Records from a data source:
____

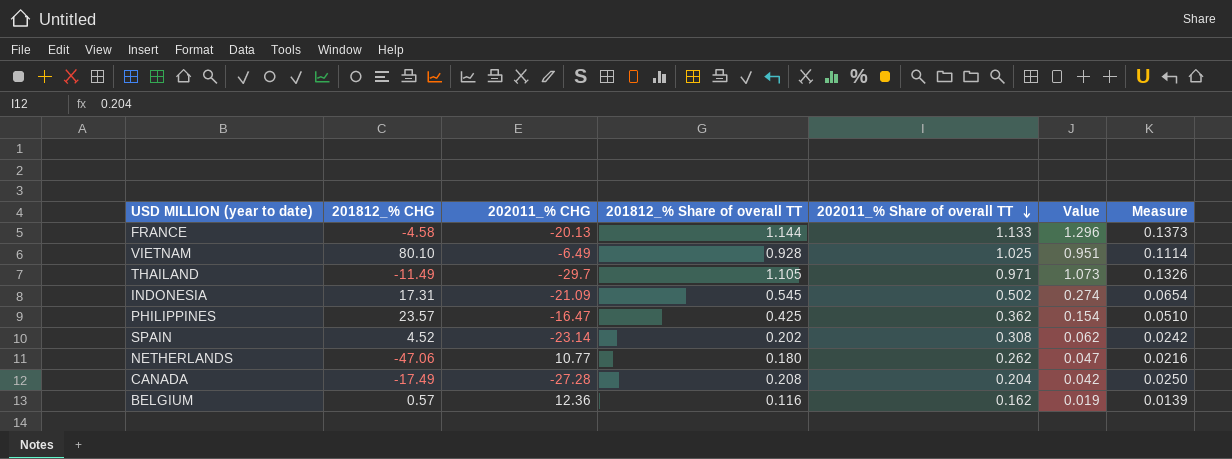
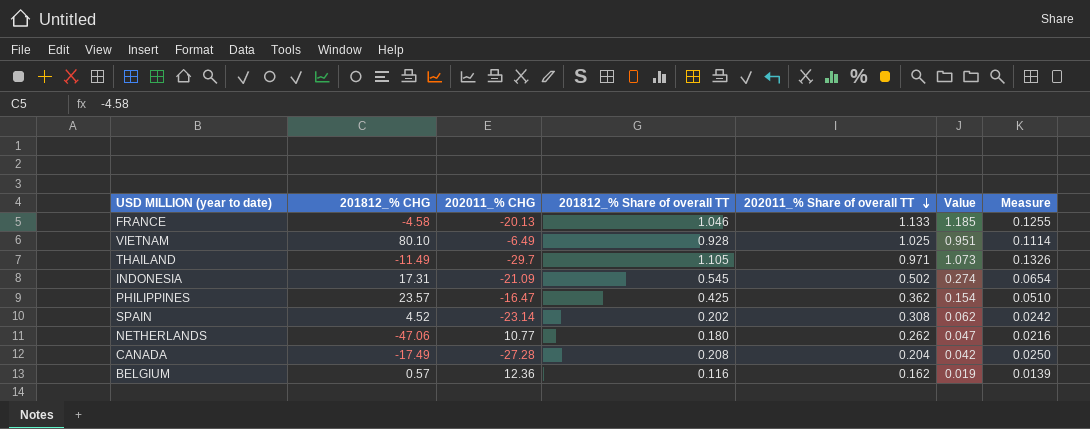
FRANCE | 201812_% Share of overall TT: 1.144 -> 1.046
FRANCE | Value: 1.296 -> 1.185
FRANCE | Measure: 0.1373 -> 0.1255

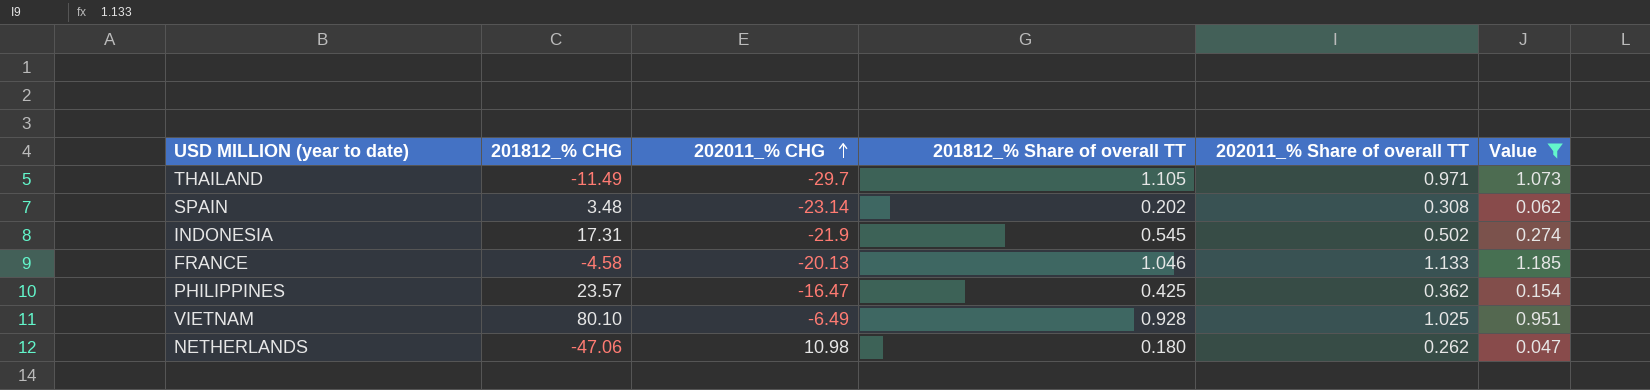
filter: none -> Value >= 0.047
row order: 202011_% Share of overall TT descending -> 202011_% CHG ascending
column Measure | formula: [201812_% Share of overall TT] * 0.12 -> none
SPAIN | 201812_% CHG: 4.52 -> 3.48
INDONESIA | 202011_% CHG: -21.09 -> -21.9
NETHERLANDS | 202011_% CHG: 10.77 -> 10.98

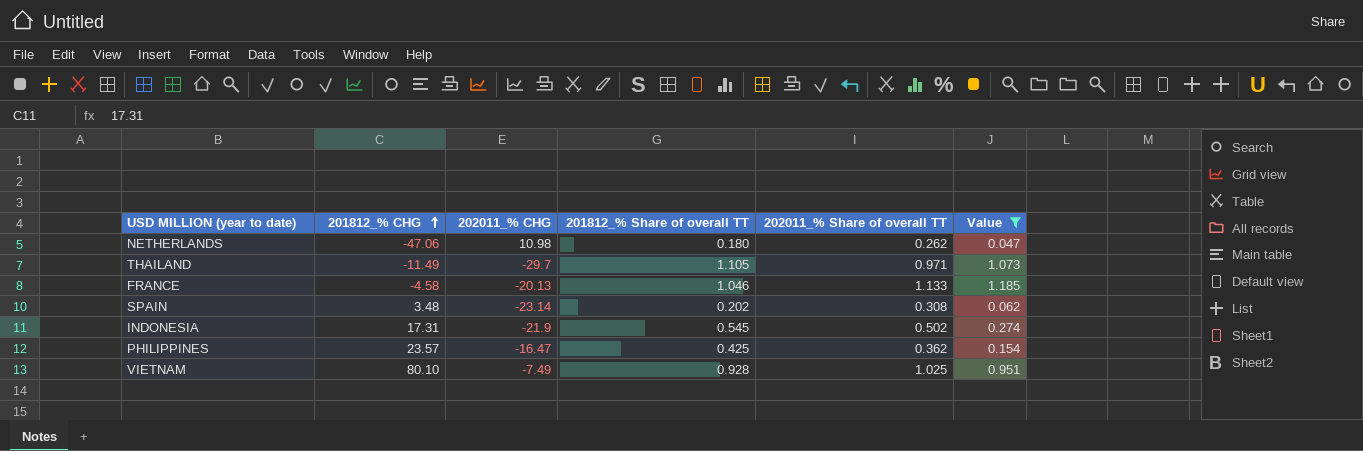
row order: 202011_% CHG ascending -> 201812_% CHG ascending
VIETNAM | 202011_% CHG: -6.49 -> -7.49

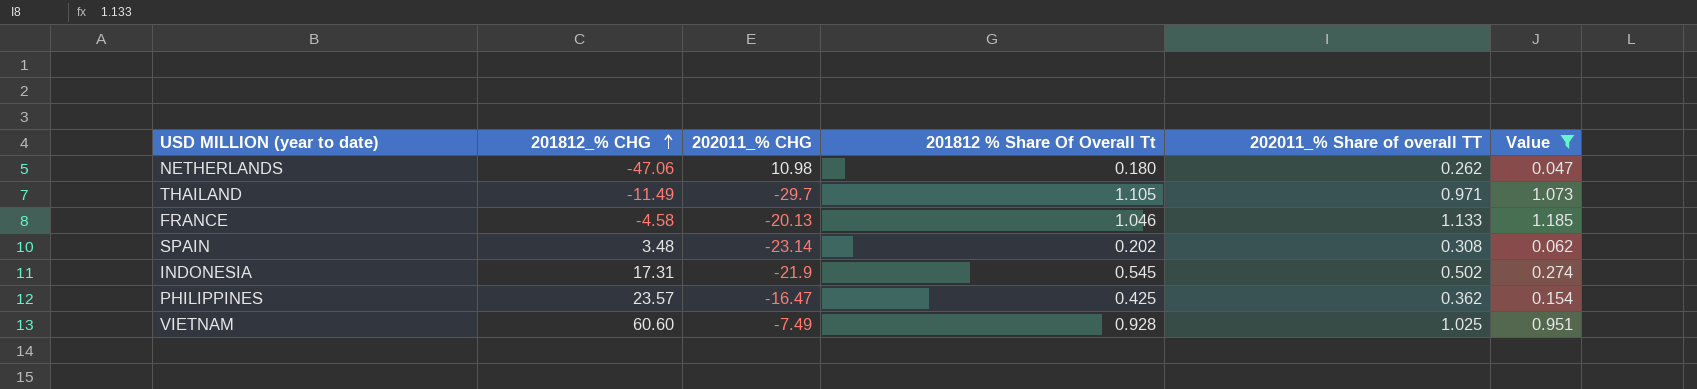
column name: 201812_% Share of overall TT -> 201812 % Share Of Overall Tt
VIETNAM | 201812_% CHG: 80.10 -> 60.60

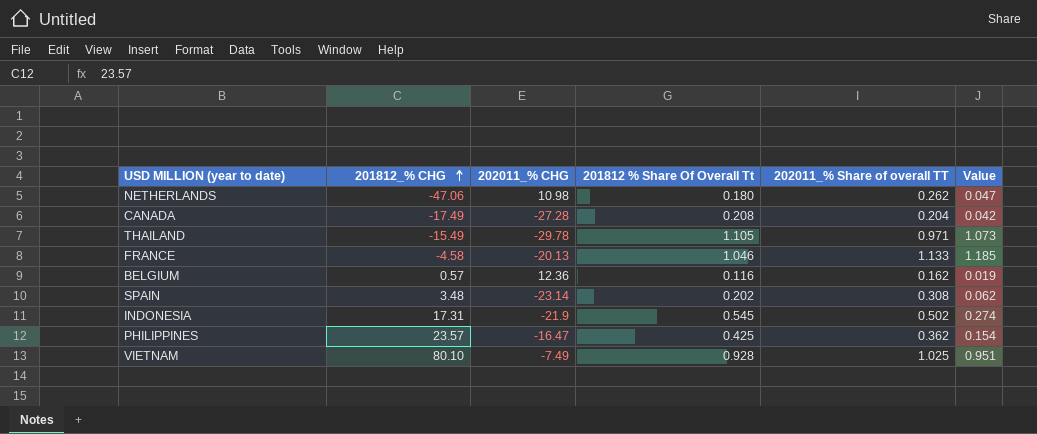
filter: Value >= 0.047 -> none
THAILAND | 201812_% CHG: -11.49 -> -15.49
THAILAND | 202011_% CHG: -29.7 -> -29.78
VIETNAM | 201812_% CHG: 60.60 -> 80.10

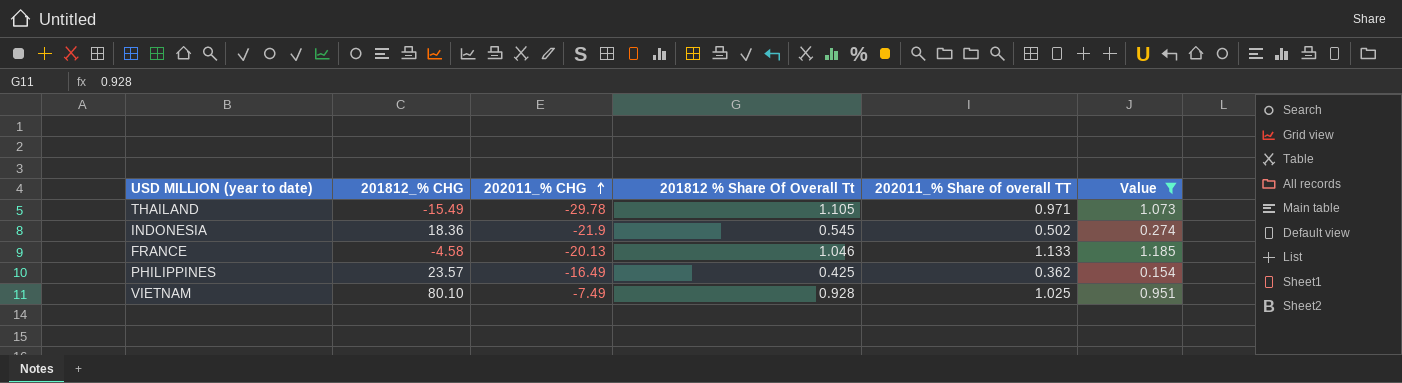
filter: none -> Value >= 0.154
row order: 201812_% CHG ascending -> 202011_% CHG ascending
INDONESIA | 201812_% CHG: 17.31 -> 18.36
PHILIPPINES | 202011_% CHG: -16.47 -> -16.49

____

EXERCISE REQUIREMENTS:
With the pictures removed, print only the lines starting at the line that has "NETHERLANDS | 202011_% CHG: 10.77 -> 10.98" and ending at the line that has "filter: Value >= 0.047 -> none", both ends included, exactly as they stand above.

TASK RESPONSE:
NETHERLANDS | 202011_% CHG: 10.77 -> 10.98

row order: 202011_% CHG ascending -> 201812_% CHG ascending
VIETNAM | 202011_% CHG: -6.49 -> -7.49

column name: 201812_% Share of overall TT -> 201812 % Share Of Overall Tt
VIETNAM | 201812_% CHG: 80.10 -> 60.60

filter: Value >= 0.047 -> none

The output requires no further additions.